Through the ups and downs of mom’s illness she always wanted her makeup on in the morning. She had always raised us to shower, put on clean clothes, and get ready for the day no matter what. So, no matter how she felt, mom wanted to be wearing clean clothes (or just clean pajamas), to do her hair or put on a hat, and get her makeup on everyday. We knew when a day was really bad because she never got the makeup out of her basket.
You know something? Mom was always ready to see people and engage in their lives. She was ever-ready to come alongside and show someone Jesus. For her, that started by getting ready and making her eyes POP every morning!
And so crying over eyeliner has me thinking…
Am I always ready?
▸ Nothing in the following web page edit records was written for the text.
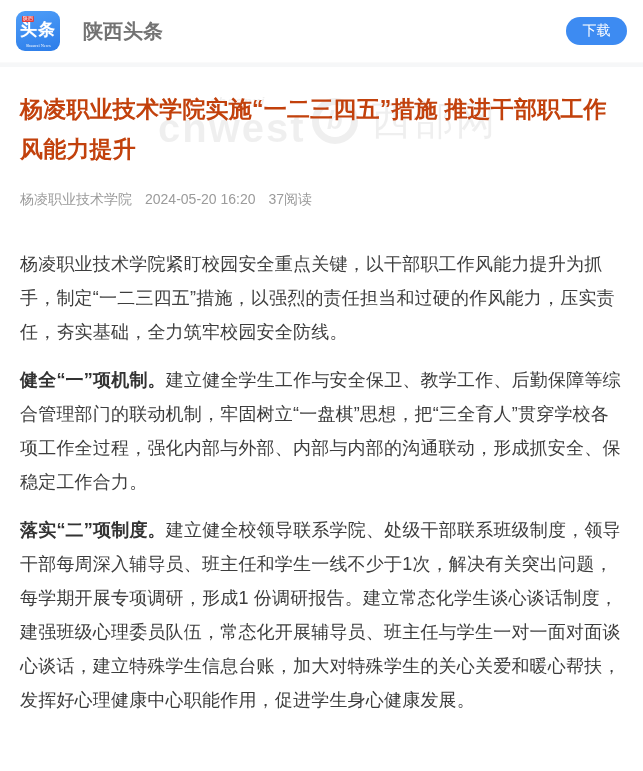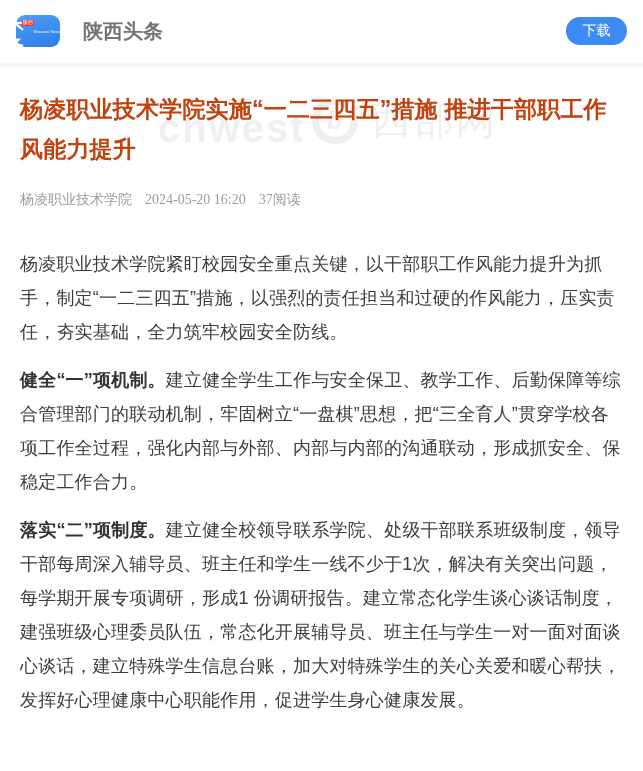--- a/index.html
+++ b/index.html
@@ -21,14 +21,15 @@
     background: #ffffff;
   }
   .logo {
-    width: 44px; height: 32px;
+    width: 44px; height: 40px;
     border-radius: 9px;
     background: linear-gradient(165deg, #4f9ef8 0%, #2b7ce9 100%);
     position: relative;
-    display: flex; flex-direction: row;
+    display: flex; flex-direction: column;
     align-items: center; justify-content: center;
     color: #fff;
     flex: 0 0 auto;
+    font-family: Liberation Serif, serif;
   }
   .logo-badge {
     position: absolute;

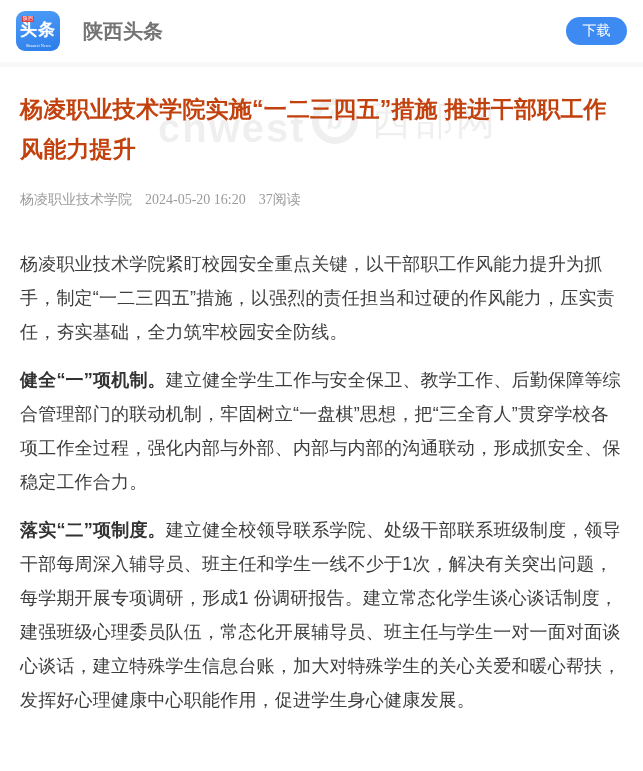--- a/index.html
+++ b/index.html
@@ -125,11 +125,10 @@
   .meta-row {
     margin-top: 22px;
     display: flex;
-    align-items: center;
+    align-items: flex-start;
     gap: 13px;
     font-size: 14px;
     color: #9b9b9b;
-    font-family: Liberation Serif, serif;
   }
   .body-text p {
     font-size: 18px;

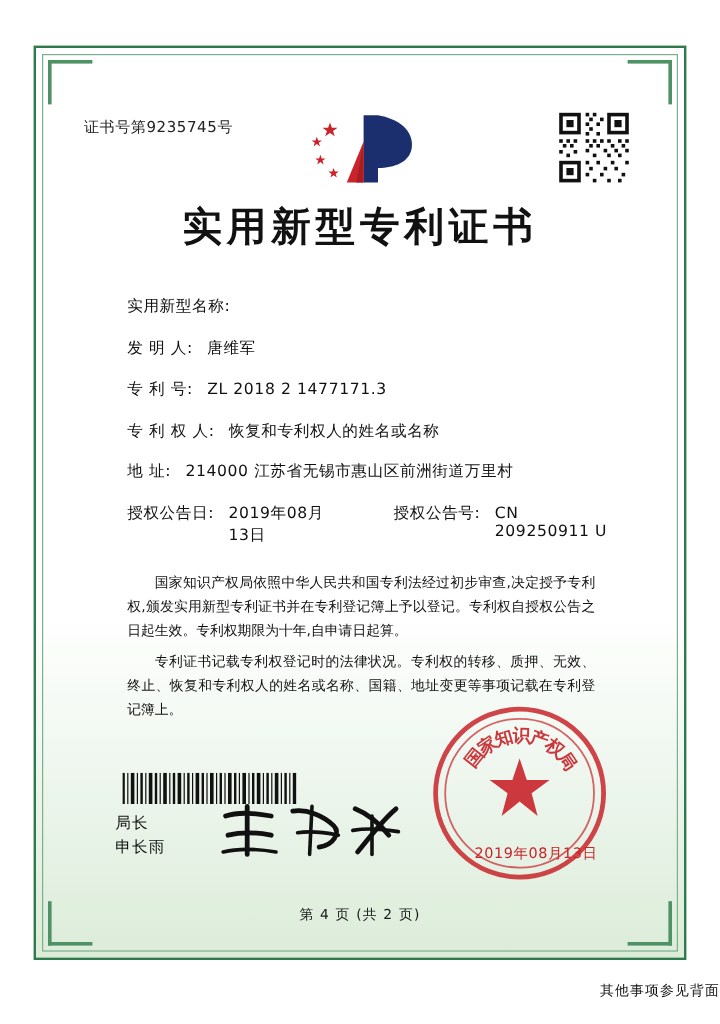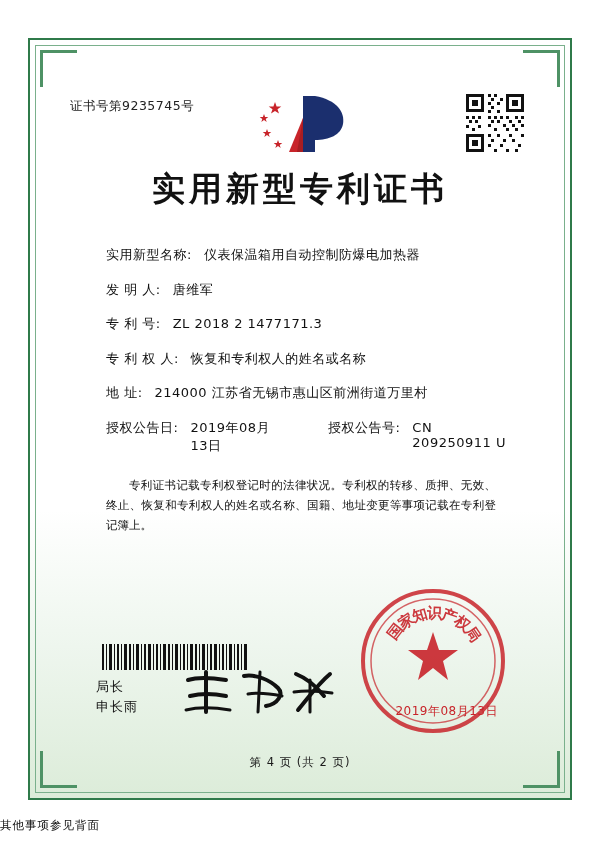--- a/index.html
+++ b/index.html
@@ -288,7 +288,6 @@
       <div class="fields">
         <div class="field-row">
           <span class="field-label">实用新型名称:</span>
-          <span class="field-value">仪表保温箱用自动控制防爆电加热器</span>
         </div>
         <div class="field-row">
           <span class="field-label">发 明 人:</span>

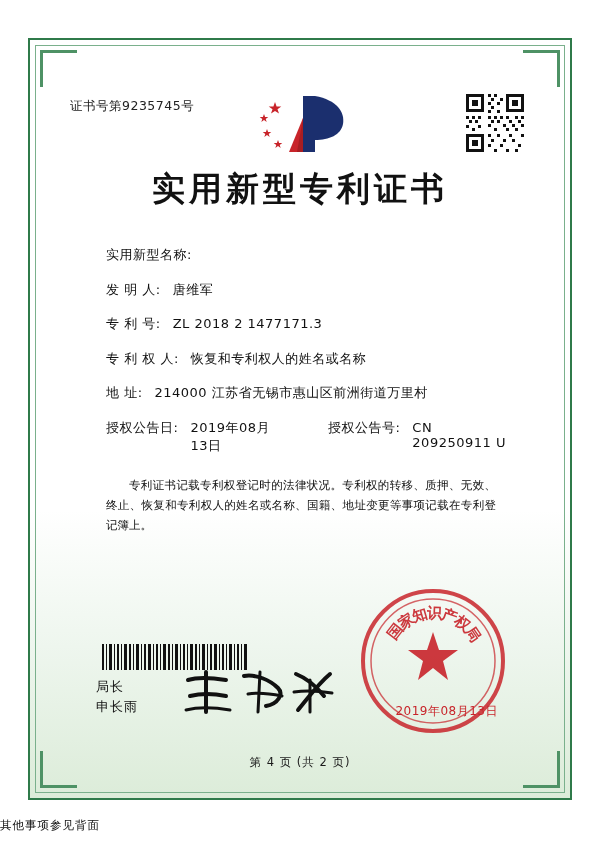--- a/index.html
+++ b/index.html
@@ -314,6 +314,7 @@
       </div>
 
       <div class="paras">
+        <p>国家知识产权局依照中华人民共和国专利法经过初步审查,决定授予专利权,颁发实用新型专利证书并在专利登记簿上予以登记。专利权自授权公告之日起生效。专利权期限为十年,自申请日起算。</p>
         <p>专利证书记载专利权登记时的法律状况。专利权的转移、质押、无效、终止、恢复和专利权人的姓名或名称、国籍、地址变更等事项记载在专利登记簿上。</p>
       </div>
 

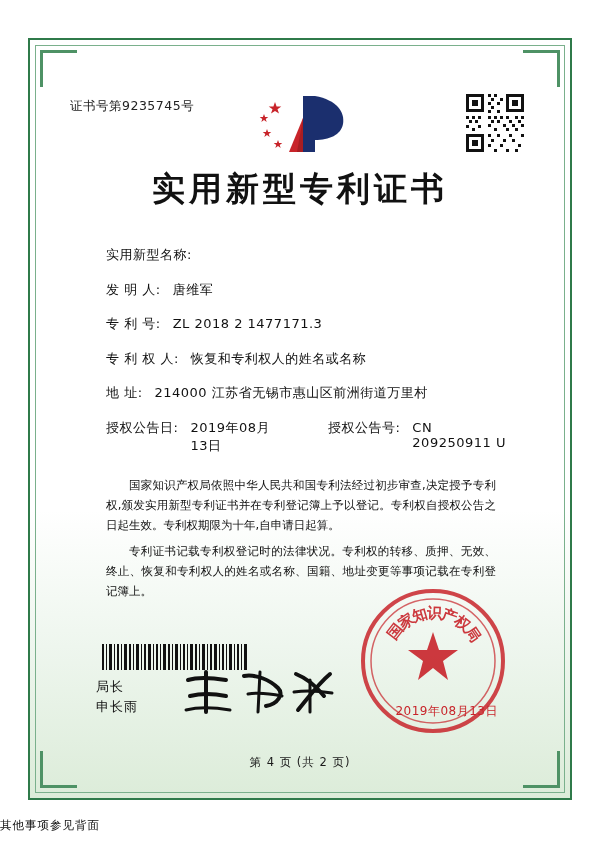--- a/index.html
+++ b/index.html
@@ -181,10 +181,11 @@
     position: absolute;
     left: 0; right: 0;
     top: 818px;
-    text-align: left;
+    text-align: right;
     font-size: 11.5px;
     color: #111;
     letter-spacing: 1px;
+    padding-left: 44px;
   }
 </style>
 </head>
Do I look the part (clean clothes and halfway put together)? Am I of sound mind and rested? Do I have margins in life to walk with people? Have I spent time with the Lord to have Life and Truth to share?
Mom taught me so many things, and I never realized until recently that getting ready for the day meant so much more to her than simply being dressed. It meant being prepared to meet the needs of those she loved most, and those she would meet along the way.